Sistemas

Sistemas representam conexões reutilizáveis com recursos externos consumidos por automações e APIs.

Por que usar sistemas

Em vez de colocar credenciais e endpoints no código, o TunnelHub centraliza esses dados em entidades configuráveis por ambiente.

Isso permite:

  • trocar credenciais sem alterar o código da automação;

  • separar DEV, QAS e PRD com segurança;

  • reutilizar a mesma configuração em múltiplas automações;

  • transportar configurações entre ambientes com mais controle.

Tipos suportados

Os tipos expostos atualmente no produto incluem:

  • Database

  • FTP

  • LDAP

  • Mail

  • HTTP

  • SFTP

  • SAP RFC

  • SMB

  • SOAP

Dependendo do tipo, a aba de parâmetros muda para refletir o formato de autenticação e conexão esperado.

Como modelar um sistema

Além dos campos básicos, cada sistema normalmente combina:

  • internalName estável para uso técnico;

  • parâmetros tipados conforme o tipo do sistema;

  • parâmetros customizados, quando o contexto pede valores extras;

  • status ativo ou inativo;

  • vínculo com o ambiente correto.

Trocar o tipo de um sistema não é um ajuste cosmético: isso muda a estrutura esperada de parâmetros e, em muitos casos, a própria forma de autenticação.

Campos principais

  • Nome: nome amigável.

  • Nome interno: identificador técnico único dentro do ambiente.

  • Tipo: tipo do sistema.

  • Status: ativo ou inativo.

  • Descrição: contexto funcional.

Dependendo do caso, o produto também permite logo/imagem e parâmetros customizados adicionais.

Exemplos de parâmetros por tipo

  • HTTP: URL base, autenticação, headers ou query string.

  • Database: tipo do banco, host, porta, usuário, senha e database/schema.

  • FTP/SFTP: host, porta, usuário, credencial, timeout e política de reconexão.
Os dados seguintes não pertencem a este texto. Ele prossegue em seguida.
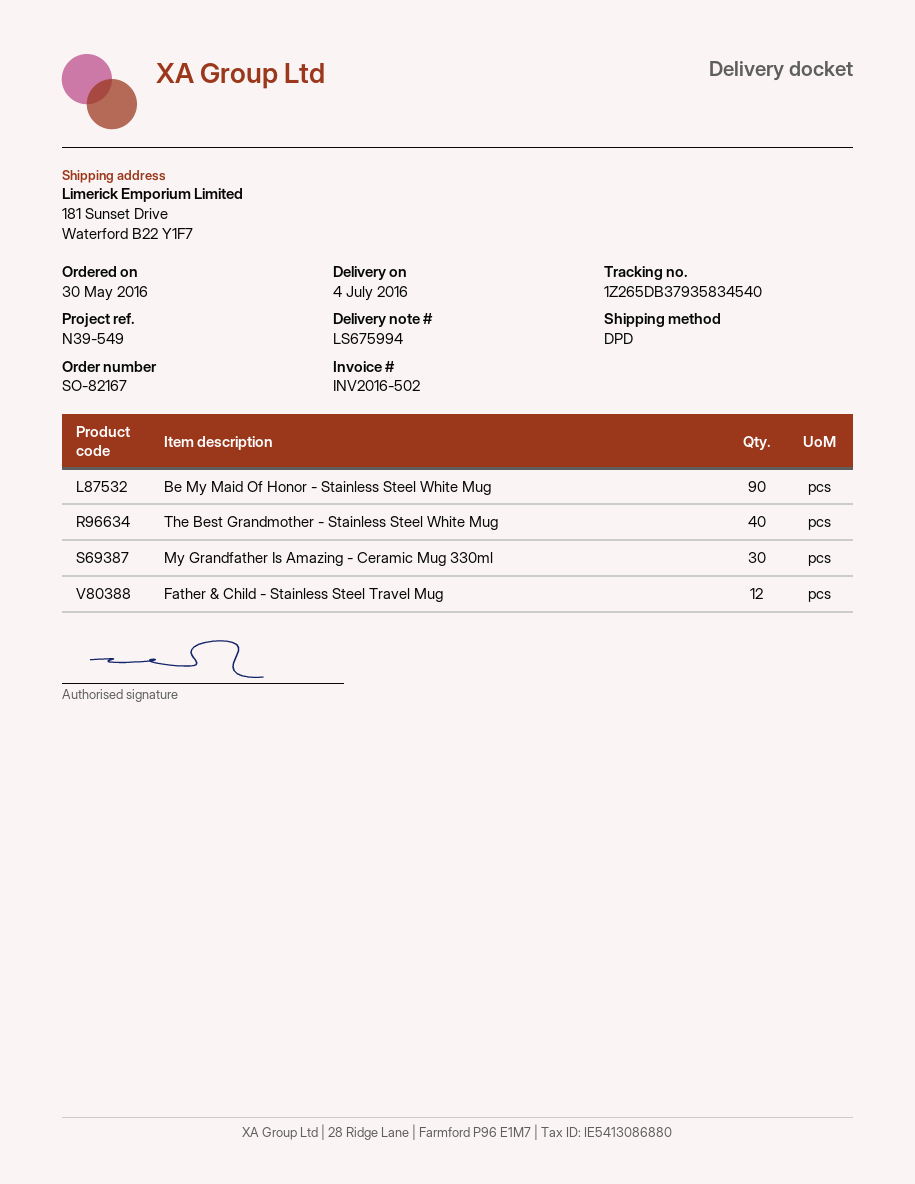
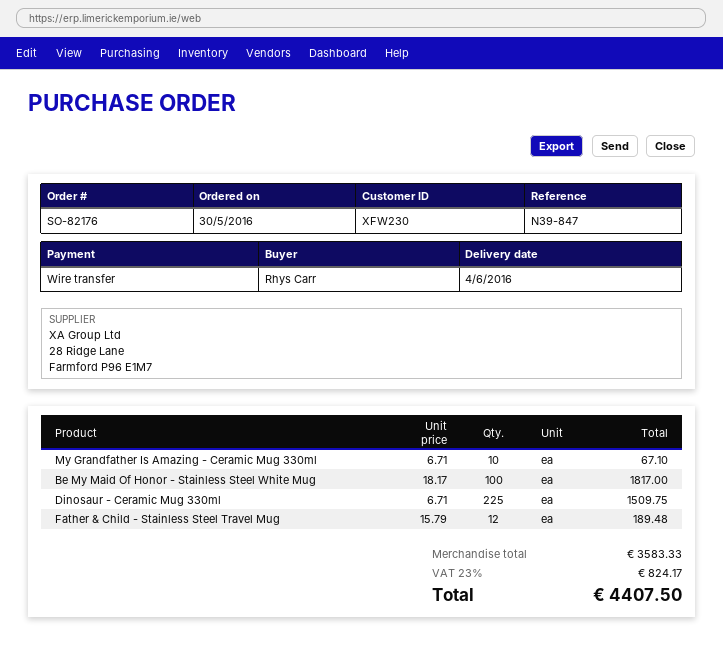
order number: SO-82167 -> SO-82176
delivery date: 2016-07-04 -> 2016-06-04
reference: N39-549 -> N39-847
Be My Maid Of Honor - Stainless Steel White Mug: 90 -> 100
The Best Grandmother - Stainless Steel White Mug: 40 -> none
My Grandfather Is Amazing - Ceramic Mug 330ml: 30 -> 10
Dinosaur - Ceramic Mug 330ml: none -> 225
  • SOAP: WSDL URL e autenticação, quando aplicável.

  • SAP RFC: host, usuário, mandante, número do sistema e trace.

Uso em automações

Sistemas precisam ser associados a uma automação para ficarem disponíveis em tempo de execução.

No SDK, eles chegam pelo ProcessorPayload e podem ser acessados pela lista systems ou pelos utilitários públicos.

Em projetos mais maduros, o padrão é localizar o sistema pelo internalName e deixar o resto da configuração no produto.

Boas práticas

  • use internalName previsível e estável;

  • cadastre credenciais por ambiente;

  • mantenha descrições claras sobre finalidade e dono da integração;

  • desative sistemas obsoletos em vez de manter configurações ambíguas;

  • evite reutilizar um mesmo sistema para contextos de negócio sem relação;

  • documente internamente autenticação, owner e criticidade operacional.